Tienes mi alma, tienes la plata, tienes el oro…

Regresó Jagger en escarlata soplando su armónica de “Vagabundo a la medianoche”; sin las alturas vocales de los viejos tiempos, pero azotando un golpe de felicidad a Richards al concluir el tema, justo a las 10 de la noche, apañó la lira e impulsó el show de agasajo con la disco “Te extraño”. La bandera de México fulguró por segundos arriba del foro.

“México… ¡increíble!”

Al concierto le faltaba lo apoteótico.

Así, sucedieron “Dame refugio” (con espeluznante homenaje de fuego por Sasha Allen a Merry Clayton), “Jack el saltarín”, “Simpatía por el diablo” y “Azúcar morena”, coreadas de entusiasmo en masa por el Foro Sol, pintado de lenguas rojas cual logo de la alguna vez denominada “mejor banda del rock en el mundo”.

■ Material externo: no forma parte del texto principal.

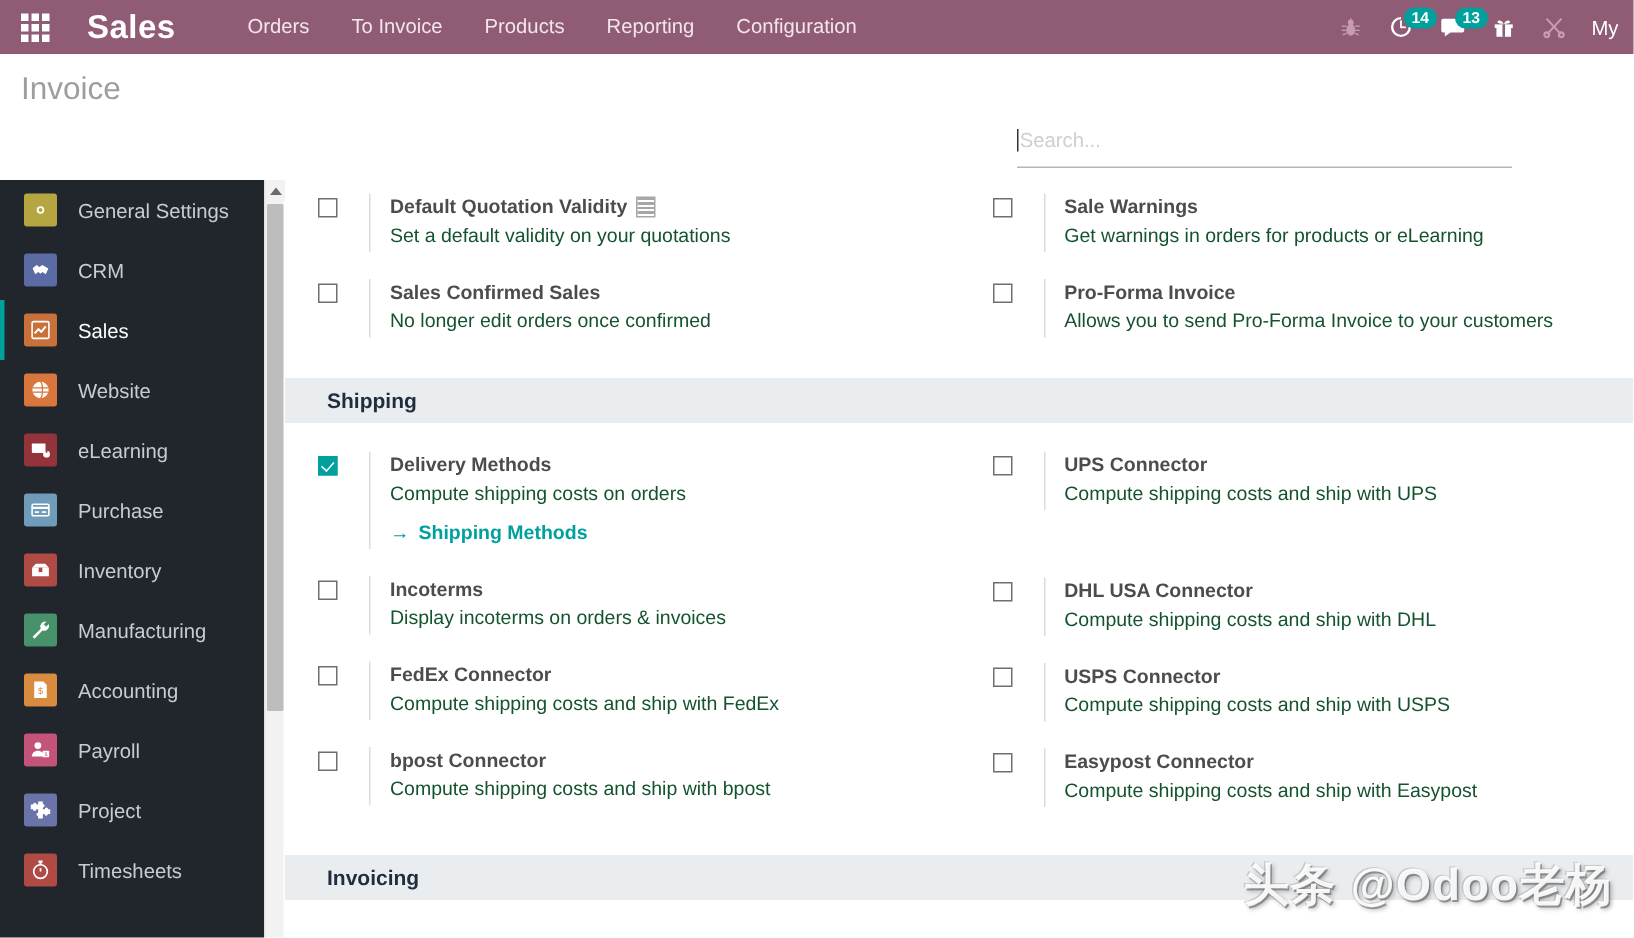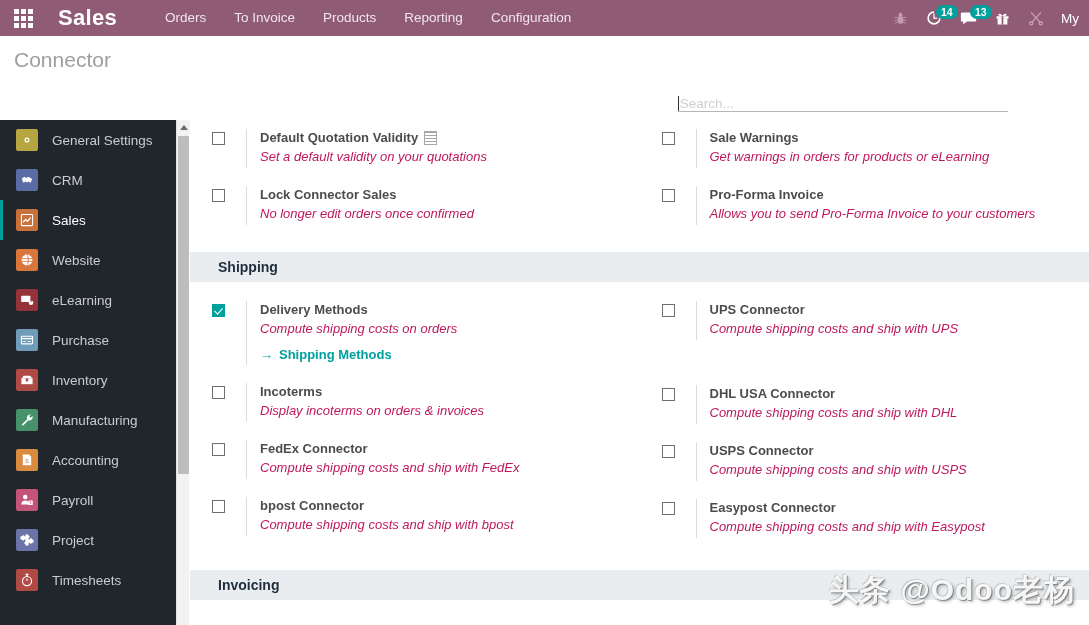--- a/index.html
+++ b/index.html
@@ -370,7 +370,7 @@
 </div>
 
 <div class="control-panel">
-  <div class="page-title">Connector</div>
+  <div class="page-title">Invoice</div>
   <div class="btn-row">
     <button class="btn-save">SAVE</button>
     <button class="btn-discard">DISCARD</button>

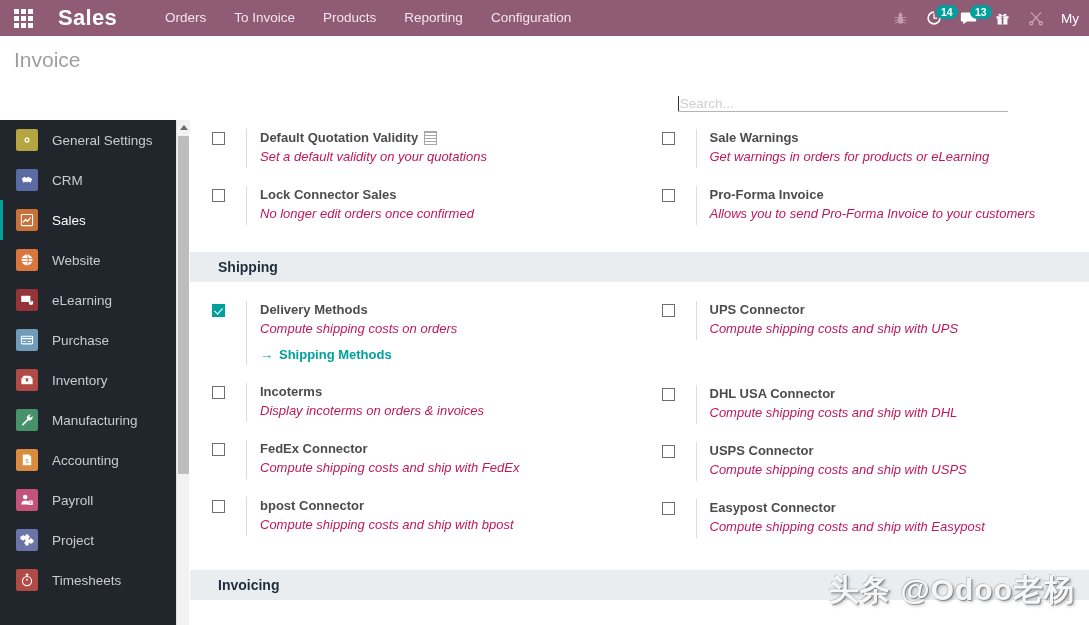--- a/index.html
+++ b/index.html
@@ -103,7 +103,7 @@
     position: absolute; left: 678px; top: 50px;
     width: 330px; height: 26px;
     border-bottom: 1px solid #b5b5b5;
-    display: flex; align-items: flex-end;
+    display: flex; align-items: flex-start;
   }
   .search-caret {
     width: 1px; height: 15px; background: #333; margin-right: 1px;

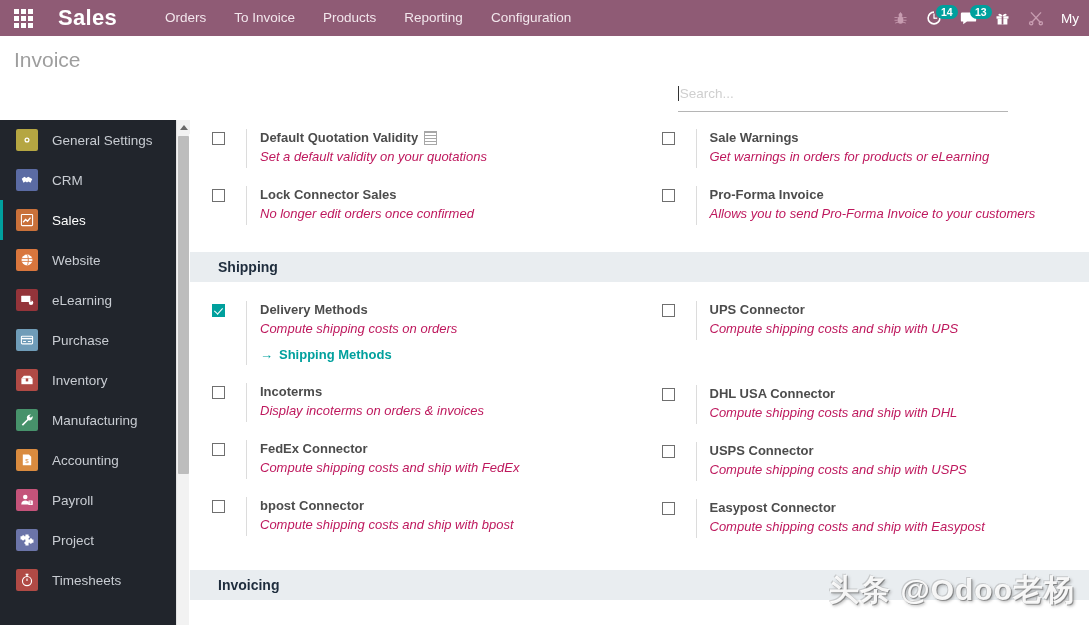--- a/index.html
+++ b/index.html
@@ -246,8 +246,8 @@
     display: flex; align-items: center; gap: 6px;
   }
   .setting-desc {
-    font-size: 13px; color: #be185d;
-    line-height: 18px; margin-top: 2px; font-style: italic;
+    font-size: 13px; color: #14532d;
+    line-height: 18px; margin-top: 2px;
   }
   .inline-widget {
     display: inline-block;

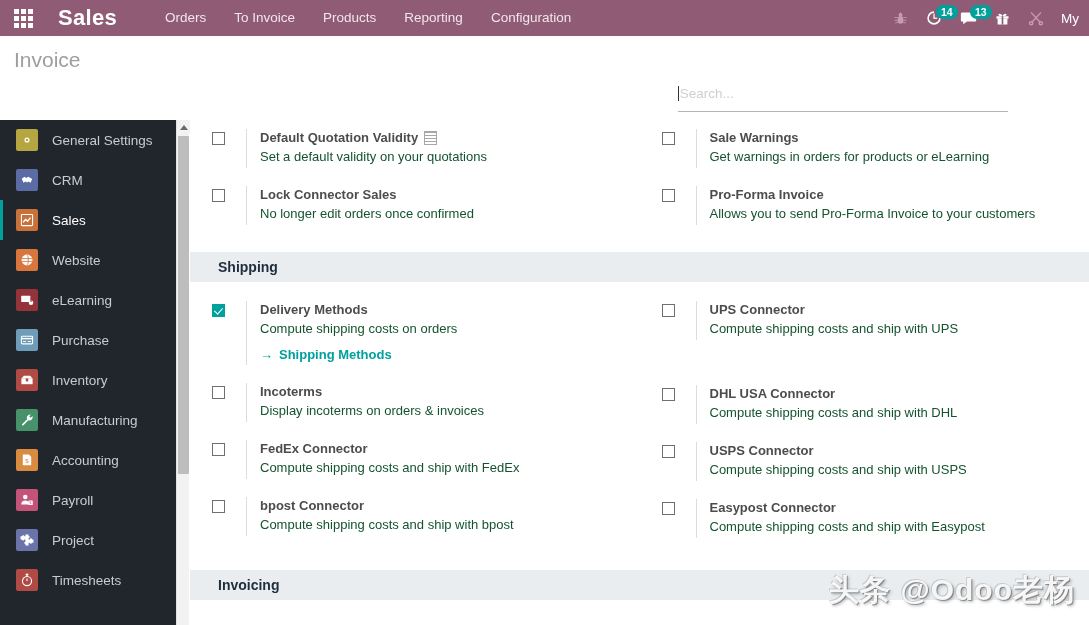--- a/index.html
+++ b/index.html
@@ -538,7 +538,7 @@
         <div class="cb"></div>
         <div class="setting-body">
           <div class="setting-title">
-            <span>Lock Connector Sales</span>
+            <span>Sales Confirmed Sales</span>
           </div>
           <div class="setting-desc">No longer edit orders once confirmed</div>
         </div>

“No siempre puedes obtener lo que deseas” y “Satisfacción” sellaron estruendoso encore de los Stones. A la salida de 60 mil almas afónicas de algarabía, el arquitecto Víctor Rangel, acompañado de su sobrino Krishna García, dijo a Apro:

“Mi época es esta, y pa’que los Rolling vuelvan a México, pues yo sinceramente ya lo dudo y lástima, porque entre más viejos más chingones. Llegamos desde las siete de la tarde y oímos a las bandas abridoras, con Little Jesus. Mira, entre más pasa el tiempo el rock será más y más chido con bandas mucho mejores que los Rolling. Gracias a ellos.”
A su vez, Krishna, de 32 años, dijo:

“Muchos grupos de los que tocan hoy y de los que yo escucho, han sido influenciados por Mick Jagger y los Rolling Stones. Son la base del rocanrol y del metal hoy día.”

Antes de medianoche, Los Lobos de seguridad urgían a los rezagados a abandonar el recinto, pese a que aún había gente comprando mercancía oficial: libro de la gira, 500 pesos; camisetas a 350 y llaveros por 150. Los taxistas, como de costumbre, hicieron su agosto. Y los boletos del siguiente “toquín” de los míticos Rolling en el Foro Sol para el próximo jueves se seguían ofreciendo como pan caliente: de dos a 10 mil pesos.